Grandparents!  Prevent Your Grandchildren from Being Poisoned

36% of the childhood ingestions involved a grandparent's medication.

Washington, DC (SafetyAlerts) - A startling fact has been learned in a study undertaken by the U.S. Consumer Product Safety Commission in association with the Poison Information Center at the Children's Hospital in Birmingham, Alabama. This study showed that 36% of the childhood ingestions involved a grandparent's medication.

According to the study, grandparents often have non-child-resistant prescription vials or loose pills out on tables, kitchen counters, or in purses or pockets. Children swallow these medications when they are visiting grandparents or when the grandparents visit them.

To prevent this continuing tragedy parents and grandparents must keep medicines out of the reach-and out of sight-of grandchildren.

Grandparents should also use child-resistant vials if they are able to.  Although may obtain traditional, easy-to-open containers, by asking their pharmacist for them, the child-resistant vials should be used whenever children are around.

Children are curious; adults must help keep children safe.  Below are a few questions you can ask yourself that will help you keep your children or grandchildren safe.
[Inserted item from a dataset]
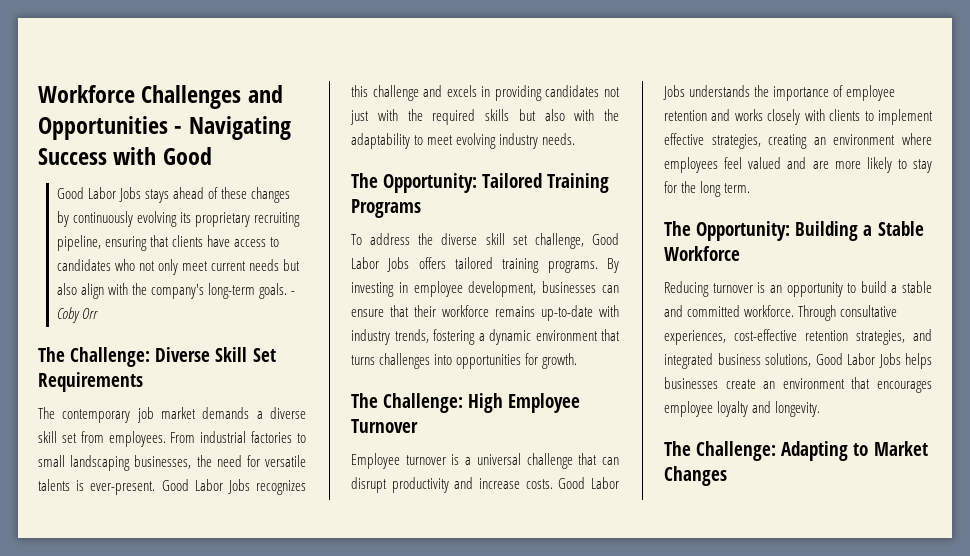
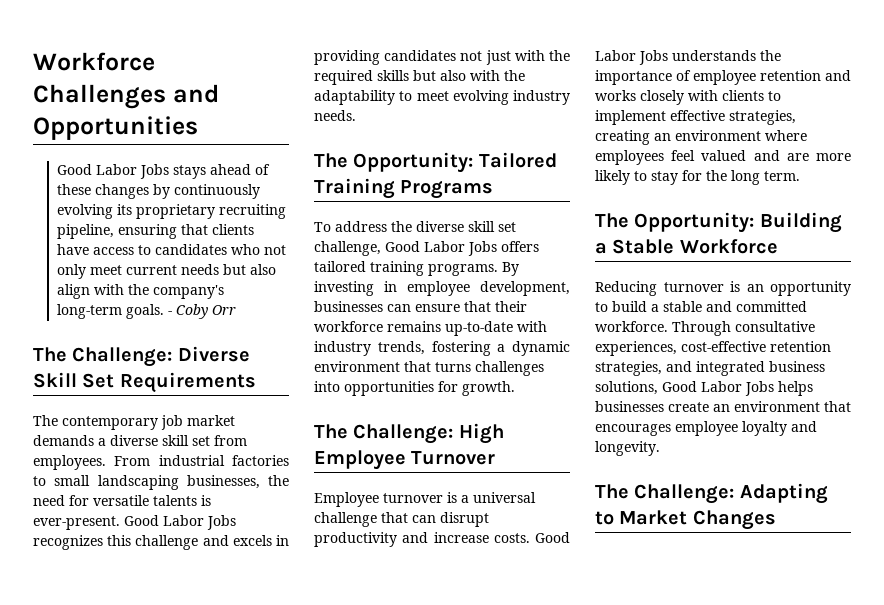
- Workforce Challenges and Opportunities - Navigating Success with Good
+ Workforce Challenges and Opportunities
Do all harmful products in the cabinets have child-resistant caps? Products like furniture polishes, drain cleaners and some oven cleaners should have safety packaging to keep little children from accidentally opening the packages.

Are all potentially harmful products in their original containers? There are two dangers if products aren't stored in their original containers. Labels on the original containers often give first aid information if someone should swallow the product. And if products are stored in containers like drinking glasses or pop bottles, someone may think it is food and swallow it.

Are harmful products stored away from food? If harmful products are placed next to food, someone may accidentally get a food and a poison mixed up and swallow the poison.

Have all potentially harmful products been put up high and out of reach of children? The best way to prevent poisoning is making sure that it's impossible to find and get at the poisons. Locking all cabinets that hold dangerous products is the best poison prevention.


Did you ever stop to think that medicines could poison if used improperly? Many children are poisoned each year by overdoses of aspirin. If aspirin can poison, just think of how many other poisons might be in your medicine cabinet.

Do your aspirins and other potentially harmful products have child-resistant closures? Aspirins and most prescription drugs come with child-resistant caps. Check to see yours have them, and that they are properly secured. Check your prescriptions before leaving the pharmacy to make sure the medicines are in child-resistant packaging. These caps have been shown to save the lives of children.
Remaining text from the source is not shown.